DATASET RECORDS START

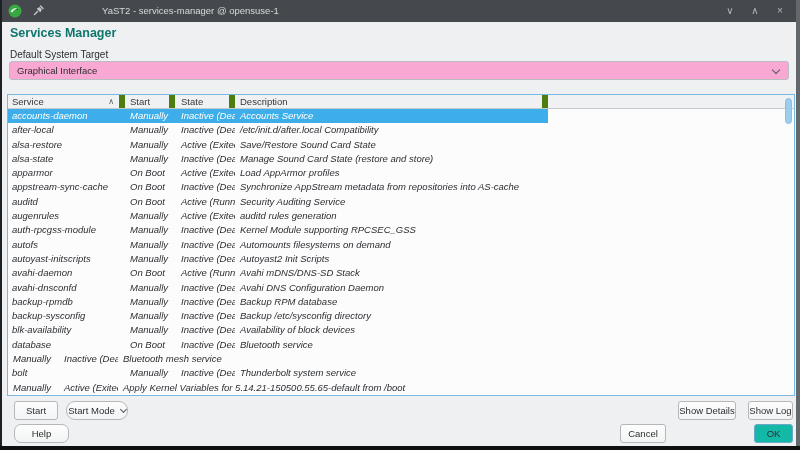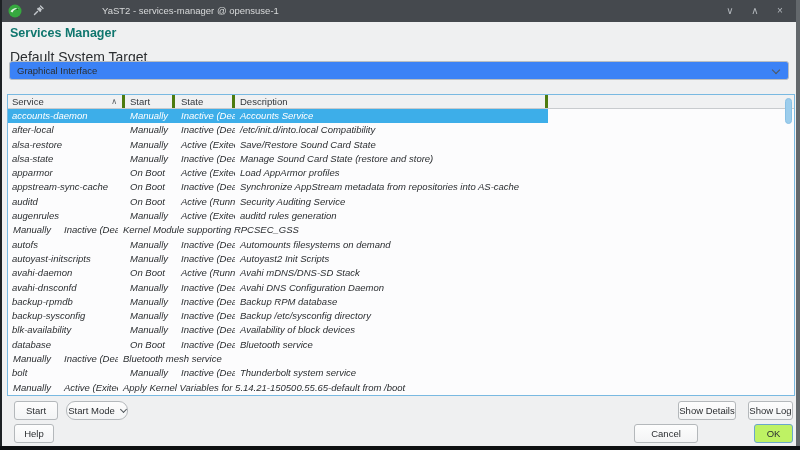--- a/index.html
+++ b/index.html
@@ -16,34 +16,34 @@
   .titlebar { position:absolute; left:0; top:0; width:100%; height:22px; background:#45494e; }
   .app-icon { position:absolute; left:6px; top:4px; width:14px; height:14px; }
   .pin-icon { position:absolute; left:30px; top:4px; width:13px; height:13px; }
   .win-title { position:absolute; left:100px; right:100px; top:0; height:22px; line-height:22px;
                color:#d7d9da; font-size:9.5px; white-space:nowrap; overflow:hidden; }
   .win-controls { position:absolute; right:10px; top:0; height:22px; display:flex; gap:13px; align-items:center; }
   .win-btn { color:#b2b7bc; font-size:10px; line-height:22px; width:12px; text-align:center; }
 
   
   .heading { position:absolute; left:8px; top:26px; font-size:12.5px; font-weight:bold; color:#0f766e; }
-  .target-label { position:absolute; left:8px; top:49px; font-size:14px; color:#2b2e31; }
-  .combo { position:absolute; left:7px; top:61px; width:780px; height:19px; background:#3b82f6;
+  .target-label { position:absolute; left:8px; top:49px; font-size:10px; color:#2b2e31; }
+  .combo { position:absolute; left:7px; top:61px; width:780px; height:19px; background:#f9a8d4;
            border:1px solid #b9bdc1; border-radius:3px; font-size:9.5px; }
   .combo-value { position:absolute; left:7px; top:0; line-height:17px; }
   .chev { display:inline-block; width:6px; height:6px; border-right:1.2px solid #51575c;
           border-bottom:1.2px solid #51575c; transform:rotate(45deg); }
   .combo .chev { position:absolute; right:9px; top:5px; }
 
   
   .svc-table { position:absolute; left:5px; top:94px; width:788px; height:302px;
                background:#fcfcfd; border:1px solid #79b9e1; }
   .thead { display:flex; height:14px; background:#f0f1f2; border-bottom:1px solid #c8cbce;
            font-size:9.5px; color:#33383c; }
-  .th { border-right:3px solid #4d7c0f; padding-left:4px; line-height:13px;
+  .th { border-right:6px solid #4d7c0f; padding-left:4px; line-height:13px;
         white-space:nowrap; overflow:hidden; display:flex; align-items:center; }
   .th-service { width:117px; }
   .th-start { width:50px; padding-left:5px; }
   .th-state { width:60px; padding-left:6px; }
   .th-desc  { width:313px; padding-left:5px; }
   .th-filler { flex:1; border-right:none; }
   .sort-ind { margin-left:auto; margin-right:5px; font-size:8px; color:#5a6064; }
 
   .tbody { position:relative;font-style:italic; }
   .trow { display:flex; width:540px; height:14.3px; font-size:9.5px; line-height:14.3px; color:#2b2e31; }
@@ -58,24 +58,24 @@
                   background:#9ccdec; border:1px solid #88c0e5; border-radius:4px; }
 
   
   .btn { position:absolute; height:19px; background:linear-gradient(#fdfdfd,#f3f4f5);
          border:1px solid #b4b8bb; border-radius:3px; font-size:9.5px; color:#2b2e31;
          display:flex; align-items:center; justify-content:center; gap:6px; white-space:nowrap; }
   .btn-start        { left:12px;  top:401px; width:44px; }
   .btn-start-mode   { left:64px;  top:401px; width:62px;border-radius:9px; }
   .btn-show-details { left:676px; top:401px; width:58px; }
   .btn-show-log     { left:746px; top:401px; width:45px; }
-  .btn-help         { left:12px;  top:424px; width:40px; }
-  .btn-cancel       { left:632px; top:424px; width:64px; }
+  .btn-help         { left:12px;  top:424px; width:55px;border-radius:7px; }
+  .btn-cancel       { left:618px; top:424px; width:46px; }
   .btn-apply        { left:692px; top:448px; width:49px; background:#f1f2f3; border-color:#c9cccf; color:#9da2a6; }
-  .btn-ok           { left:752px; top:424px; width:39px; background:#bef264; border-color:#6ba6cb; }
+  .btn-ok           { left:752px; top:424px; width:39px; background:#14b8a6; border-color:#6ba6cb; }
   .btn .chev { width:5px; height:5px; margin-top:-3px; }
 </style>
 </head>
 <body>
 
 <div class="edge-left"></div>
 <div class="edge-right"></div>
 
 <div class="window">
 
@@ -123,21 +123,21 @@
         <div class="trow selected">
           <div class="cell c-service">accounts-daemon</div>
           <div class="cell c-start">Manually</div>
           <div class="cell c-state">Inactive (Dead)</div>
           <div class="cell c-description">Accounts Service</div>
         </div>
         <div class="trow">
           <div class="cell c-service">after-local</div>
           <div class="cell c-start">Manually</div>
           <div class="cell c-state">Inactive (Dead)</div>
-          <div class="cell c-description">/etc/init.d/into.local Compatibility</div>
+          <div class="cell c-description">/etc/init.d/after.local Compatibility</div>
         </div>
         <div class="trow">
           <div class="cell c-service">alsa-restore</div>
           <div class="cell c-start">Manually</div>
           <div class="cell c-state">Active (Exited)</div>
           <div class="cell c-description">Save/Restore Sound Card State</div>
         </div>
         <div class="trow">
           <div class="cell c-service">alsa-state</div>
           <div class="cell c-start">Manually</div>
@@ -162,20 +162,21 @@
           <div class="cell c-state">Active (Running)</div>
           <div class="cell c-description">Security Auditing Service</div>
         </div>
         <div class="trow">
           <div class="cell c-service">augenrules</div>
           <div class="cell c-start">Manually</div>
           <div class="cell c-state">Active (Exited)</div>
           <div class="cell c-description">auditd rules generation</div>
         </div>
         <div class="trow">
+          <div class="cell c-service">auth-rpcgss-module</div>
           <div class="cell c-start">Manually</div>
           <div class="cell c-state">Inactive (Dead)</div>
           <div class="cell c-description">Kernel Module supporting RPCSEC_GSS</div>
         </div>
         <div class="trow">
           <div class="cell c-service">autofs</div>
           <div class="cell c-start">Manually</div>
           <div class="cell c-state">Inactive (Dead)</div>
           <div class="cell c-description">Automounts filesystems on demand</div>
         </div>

DATASET RECORDS END
DATASET RECORDS START

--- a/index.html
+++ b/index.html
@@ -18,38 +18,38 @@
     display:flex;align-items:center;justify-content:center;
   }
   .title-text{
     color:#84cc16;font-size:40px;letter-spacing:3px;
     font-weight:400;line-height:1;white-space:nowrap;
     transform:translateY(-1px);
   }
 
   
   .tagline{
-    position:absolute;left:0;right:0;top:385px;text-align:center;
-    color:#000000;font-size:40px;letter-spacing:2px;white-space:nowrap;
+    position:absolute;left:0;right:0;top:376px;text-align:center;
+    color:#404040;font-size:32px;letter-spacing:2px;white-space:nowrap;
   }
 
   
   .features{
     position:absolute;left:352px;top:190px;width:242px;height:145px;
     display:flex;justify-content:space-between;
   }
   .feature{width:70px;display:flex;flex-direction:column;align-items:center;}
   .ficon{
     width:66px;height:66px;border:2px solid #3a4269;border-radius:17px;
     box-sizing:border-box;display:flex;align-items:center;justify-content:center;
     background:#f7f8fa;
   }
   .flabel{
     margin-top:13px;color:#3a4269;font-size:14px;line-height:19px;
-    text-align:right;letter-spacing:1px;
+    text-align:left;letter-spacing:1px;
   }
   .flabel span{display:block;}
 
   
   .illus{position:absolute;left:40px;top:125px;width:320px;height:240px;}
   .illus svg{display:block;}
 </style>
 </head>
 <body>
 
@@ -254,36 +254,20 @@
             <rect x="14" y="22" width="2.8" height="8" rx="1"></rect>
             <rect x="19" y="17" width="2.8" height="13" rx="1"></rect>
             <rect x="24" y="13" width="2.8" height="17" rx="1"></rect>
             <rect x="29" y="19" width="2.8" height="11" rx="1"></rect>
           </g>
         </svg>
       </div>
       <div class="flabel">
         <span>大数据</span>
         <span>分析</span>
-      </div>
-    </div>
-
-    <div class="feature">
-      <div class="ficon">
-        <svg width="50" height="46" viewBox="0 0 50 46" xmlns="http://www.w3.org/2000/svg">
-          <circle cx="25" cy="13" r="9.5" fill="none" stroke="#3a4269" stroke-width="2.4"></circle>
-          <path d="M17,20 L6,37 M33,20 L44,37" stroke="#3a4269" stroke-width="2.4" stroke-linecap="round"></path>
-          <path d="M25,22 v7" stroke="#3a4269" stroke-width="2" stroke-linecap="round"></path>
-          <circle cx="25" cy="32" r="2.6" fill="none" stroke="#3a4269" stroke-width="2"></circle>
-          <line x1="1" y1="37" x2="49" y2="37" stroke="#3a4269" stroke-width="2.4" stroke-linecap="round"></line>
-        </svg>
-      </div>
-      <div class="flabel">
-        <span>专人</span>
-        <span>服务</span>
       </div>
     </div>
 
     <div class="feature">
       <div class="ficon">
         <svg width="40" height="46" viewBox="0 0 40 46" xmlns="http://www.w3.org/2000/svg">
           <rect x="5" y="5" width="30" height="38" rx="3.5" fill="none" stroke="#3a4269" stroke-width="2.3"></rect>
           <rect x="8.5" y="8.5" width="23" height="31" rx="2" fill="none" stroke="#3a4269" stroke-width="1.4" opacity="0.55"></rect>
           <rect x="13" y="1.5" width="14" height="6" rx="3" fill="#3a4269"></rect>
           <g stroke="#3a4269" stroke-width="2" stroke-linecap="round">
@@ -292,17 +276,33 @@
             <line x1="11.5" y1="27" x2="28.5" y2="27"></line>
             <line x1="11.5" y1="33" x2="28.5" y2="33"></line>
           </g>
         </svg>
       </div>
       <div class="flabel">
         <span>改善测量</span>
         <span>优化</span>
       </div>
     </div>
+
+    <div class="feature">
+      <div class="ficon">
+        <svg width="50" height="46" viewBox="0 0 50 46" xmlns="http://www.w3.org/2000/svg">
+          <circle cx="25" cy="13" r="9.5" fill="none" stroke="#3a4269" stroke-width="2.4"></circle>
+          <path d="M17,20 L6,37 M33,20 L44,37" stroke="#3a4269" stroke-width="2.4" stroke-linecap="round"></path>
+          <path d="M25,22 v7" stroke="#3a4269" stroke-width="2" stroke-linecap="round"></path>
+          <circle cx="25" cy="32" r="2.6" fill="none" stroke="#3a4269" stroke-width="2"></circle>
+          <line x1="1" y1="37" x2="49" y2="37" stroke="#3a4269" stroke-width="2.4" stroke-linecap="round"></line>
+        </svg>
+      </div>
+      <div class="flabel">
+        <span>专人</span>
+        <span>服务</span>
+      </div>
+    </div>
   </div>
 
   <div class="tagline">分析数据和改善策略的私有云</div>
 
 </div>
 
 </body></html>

DATASET RECORDS END
DATASET RECORDS START

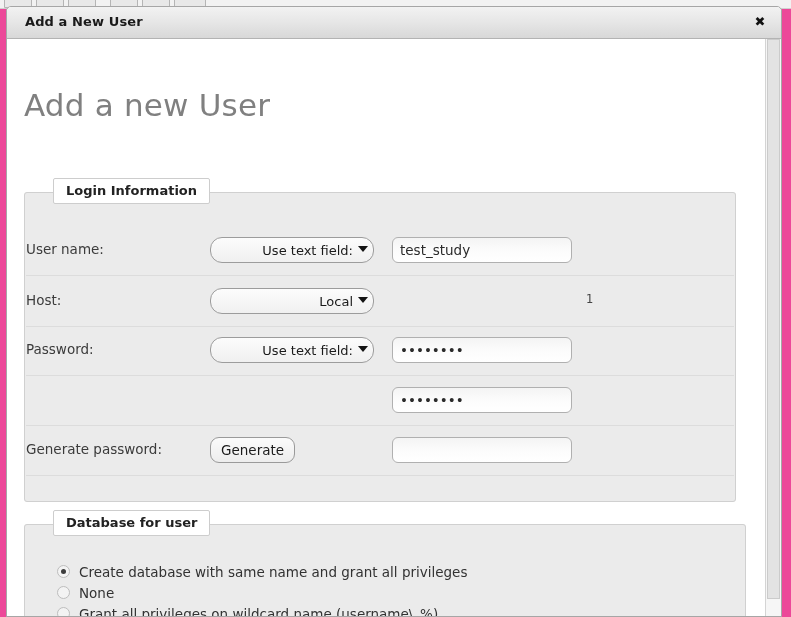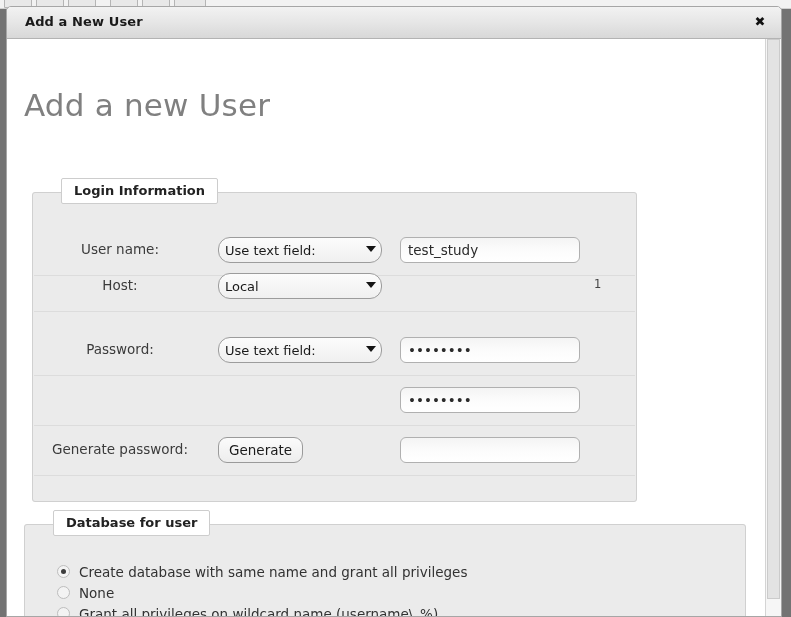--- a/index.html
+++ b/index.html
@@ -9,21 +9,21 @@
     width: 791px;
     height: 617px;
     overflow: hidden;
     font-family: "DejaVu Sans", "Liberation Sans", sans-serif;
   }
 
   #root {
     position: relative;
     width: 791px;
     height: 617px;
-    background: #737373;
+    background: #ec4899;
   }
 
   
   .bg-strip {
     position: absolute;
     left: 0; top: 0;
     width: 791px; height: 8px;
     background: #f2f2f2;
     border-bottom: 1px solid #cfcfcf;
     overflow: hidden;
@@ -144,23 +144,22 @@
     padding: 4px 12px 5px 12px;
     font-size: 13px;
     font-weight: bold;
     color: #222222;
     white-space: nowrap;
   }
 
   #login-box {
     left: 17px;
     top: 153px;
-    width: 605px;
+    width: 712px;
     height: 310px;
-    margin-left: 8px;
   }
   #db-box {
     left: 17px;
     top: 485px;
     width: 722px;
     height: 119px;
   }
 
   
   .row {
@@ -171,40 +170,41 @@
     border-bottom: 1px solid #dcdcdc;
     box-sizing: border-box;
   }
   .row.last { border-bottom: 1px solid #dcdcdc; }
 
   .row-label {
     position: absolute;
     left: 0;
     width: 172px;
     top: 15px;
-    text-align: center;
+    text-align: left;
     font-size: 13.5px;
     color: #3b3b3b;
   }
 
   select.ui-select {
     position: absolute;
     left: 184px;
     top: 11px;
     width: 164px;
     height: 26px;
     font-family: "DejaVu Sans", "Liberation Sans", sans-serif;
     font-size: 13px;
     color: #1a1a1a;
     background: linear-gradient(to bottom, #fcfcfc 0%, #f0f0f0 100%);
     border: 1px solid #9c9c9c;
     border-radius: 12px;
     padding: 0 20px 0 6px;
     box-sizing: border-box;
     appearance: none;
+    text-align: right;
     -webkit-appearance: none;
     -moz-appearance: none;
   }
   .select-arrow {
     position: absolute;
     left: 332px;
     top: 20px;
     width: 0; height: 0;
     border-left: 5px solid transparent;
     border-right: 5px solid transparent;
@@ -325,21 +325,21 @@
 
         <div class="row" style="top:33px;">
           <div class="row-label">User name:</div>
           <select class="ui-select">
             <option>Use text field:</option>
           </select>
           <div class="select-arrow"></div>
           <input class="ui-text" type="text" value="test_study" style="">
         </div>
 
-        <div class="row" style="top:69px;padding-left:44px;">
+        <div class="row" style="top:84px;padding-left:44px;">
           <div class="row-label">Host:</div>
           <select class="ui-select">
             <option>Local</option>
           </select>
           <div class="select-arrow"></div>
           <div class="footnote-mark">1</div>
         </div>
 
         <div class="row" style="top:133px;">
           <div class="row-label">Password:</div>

DATASET RECORDS END

Every line in the entries above that mentions the word "bottom" must be shown.

           border-bottom:1.2px solid #51575c; transform:rotate(45deg); }
   .thead { display:flex; height:14px; background:#f0f1f2; border-bottom:1px solid #c8cbce;
     border-bottom: 1px solid #cfcfcf;
     border-bottom: 1px solid #dcdcdc;
   .row.last { border-bottom: 1px solid #dcdcdc; }
     background: linear-gradient(to bottom, #fcfcfc 0%, #f0f0f0 100%);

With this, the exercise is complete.